Analysis of optimal planting scheme based on the North China regionLiang, Kun; Lei, Jiaying; Wu, Feiyang; Hu, Zhenning; Zhou, Yusong; Li, Dandan; Gong, Shiqin
doi: 10.1088/1742-6596/2898/1/012004pmid: N/A
This paper constructs a linear programming model for optimizing crop planting strategies in rural mountainous areas of North China by simulating data and predicting the planting scheme for each sample plot in the next six years. It sets decision variables as plot, year, season, and crop planting area, considering crop rotation and three-year legume planting restrictions. Applying an improved genetic algorithm for solving, which improves efficiency through multi-matrix chromosome coding and optimized crossover mutation operation, and deals with infeasible solutions through a rule-based repair mechanism to propose different optimal planting strategies.

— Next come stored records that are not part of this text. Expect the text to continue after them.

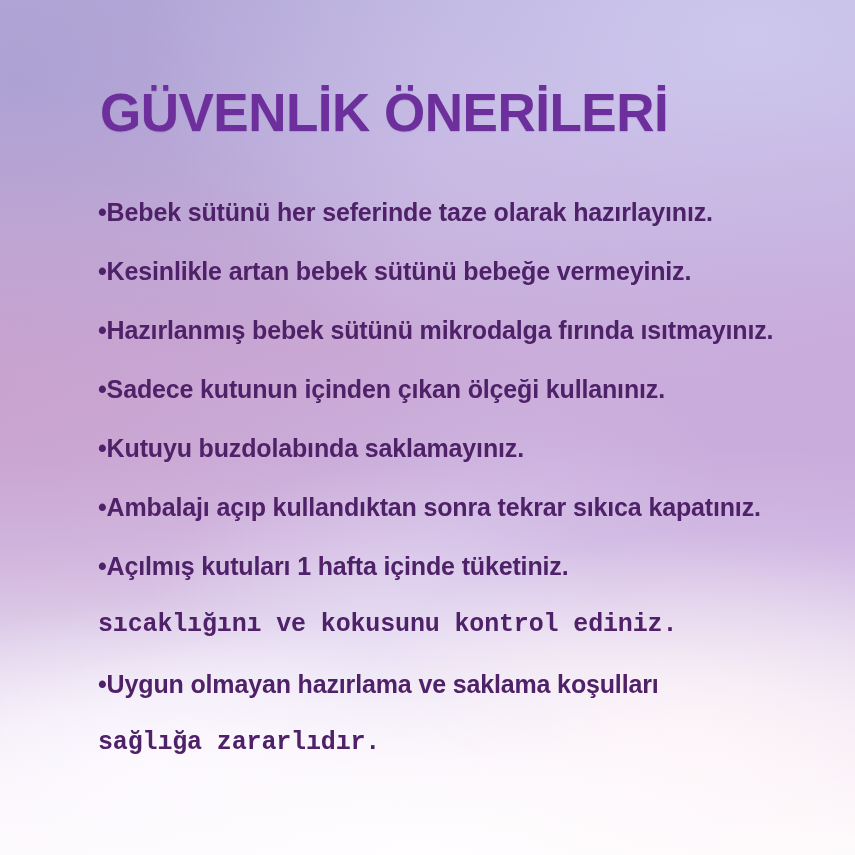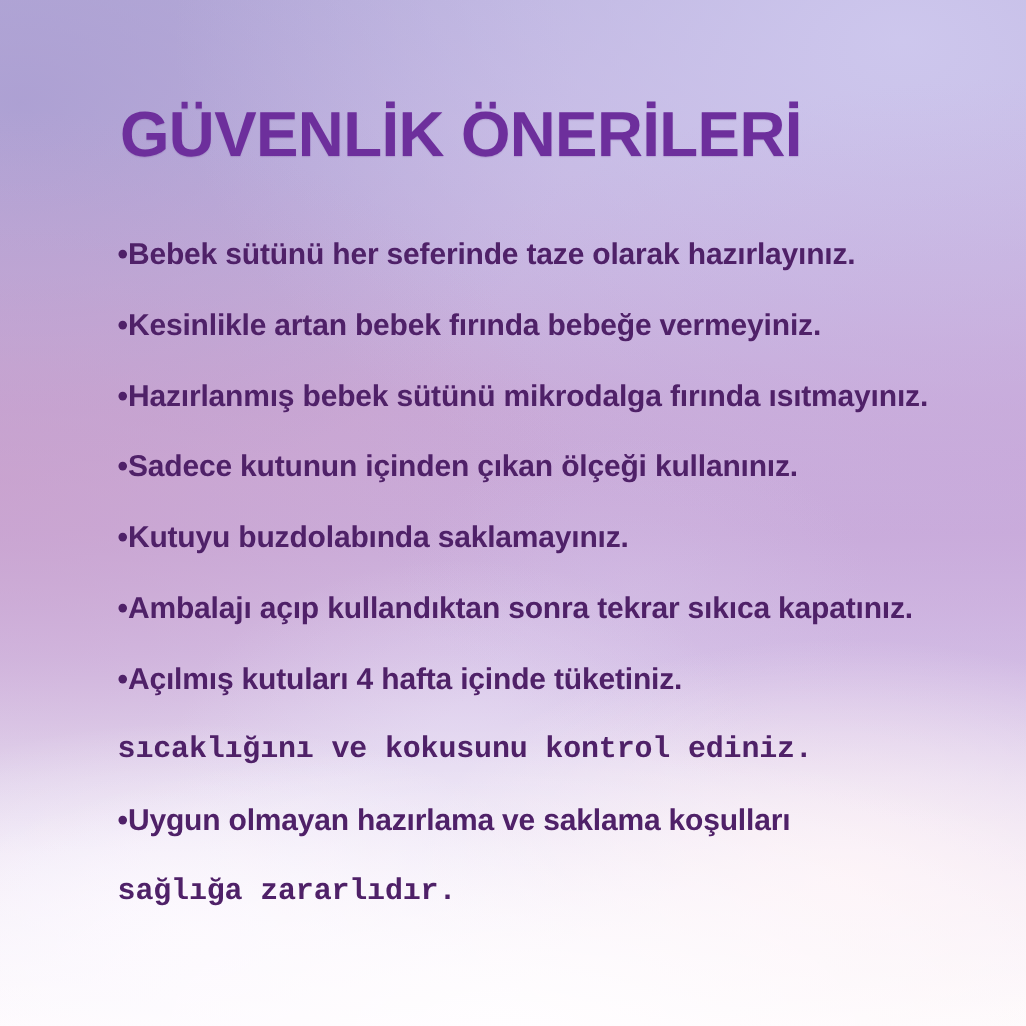--- a/index.html
+++ b/index.html
@@ -129,7 +129,7 @@
 
     <ul class="tips-list" id="tips-list">
         <li class="tip-line"><span class="bullet">•</span><span>Bebek sütünü her seferinde taze olarak hazırlayınız.</span></li>
-        <li class="tip-line"><span class="bullet">•</span><span>Kesinlikle artan bebek fırında bebeğe vermeyiniz.</span></li>
+        <li class="tip-line"><span class="bullet">•</span><span>Kesinlikle artan bebek sütünü bebeğe vermeyiniz.</span></li>
         <li class="tip-line"><span class="bullet">•</span><span>Hazırlanmış bebek sütünü mikrodalga fırında ısıtmayınız.</span></li>
         <li class="tip-line"><span class="bullet">•</span><span>Sadece kutunun içinden çıkan ölçeği kullanınız.</span></li>
         <li class="tip-line"><span class="bullet">•</span><span>Kutuyu buzdolabında saklamayınız.</span></li>

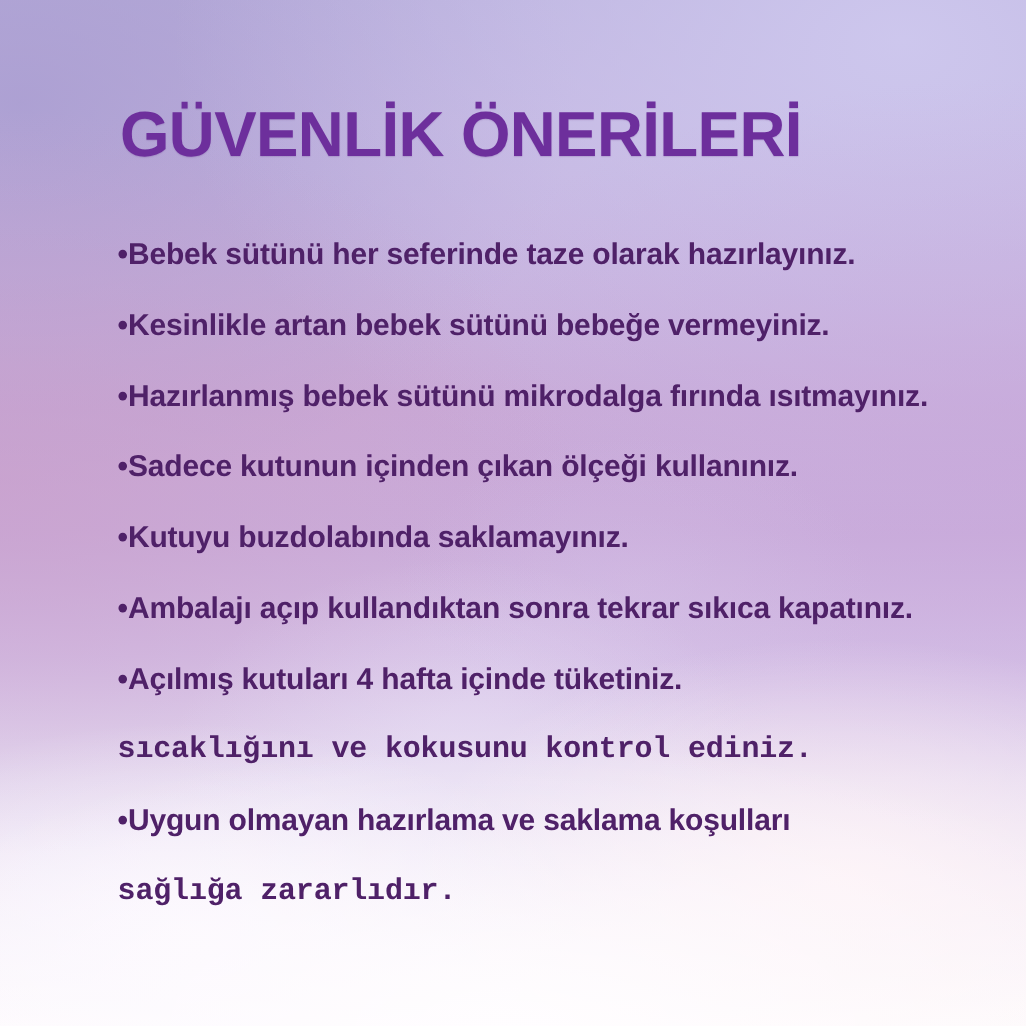--- a/index.html
+++ b/index.html
@@ -134,7 +134,7 @@
         <li class="tip-line"><span class="bullet">•</span><span>Sadece kutunun içinden çıkan ölçeği kullanınız.</span></li>
         <li class="tip-line"><span class="bullet">•</span><span>Kutuyu buzdolabında saklamayınız.</span></li>
         <li class="tip-line"><span class="bullet">•</span><span>Ambalajı açıp kullandıktan sonra tekrar sıkıca kapatınız.</span></li>
-        <li class="tip-line"><span class="bullet">•</span><span>Açılmış kutuları 4 hafta içinde tüketiniz.</span></li>
+        <li class="tip-line"><span class="bullet">•</span><span>Açılmış kutuları 1 hafta içinde tüketiniz.</span></li>
         <li class="tip-line continuation"><span>sıcaklığını ve kokusunu kontrol ediniz.</span></li>
         <li class="tip-line"><span class="bullet">•</span><span>Uygun olmayan hazırlama ve saklama koşulları</span></li>
         <li class="tip-line continuation"><span>sağlığa zararlıdır.</span></li>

They are considering the fluctuating uncertainty of crop sales, yield, and planting cost based on the expected fluctuation range and reducing computational resources through orthogonal experimental design. A bi-objective robust optimization model was used to balance average profit maximization and profit minimization under different scenarios. This was solved by the improved NSGA-II algorithm. The final optimal planting scheme suggests increasing the planting proportion of vegetable crops and controlling the planting scale of crops with large cost fluctuations while guaranteeing grain crops like wheat and corn.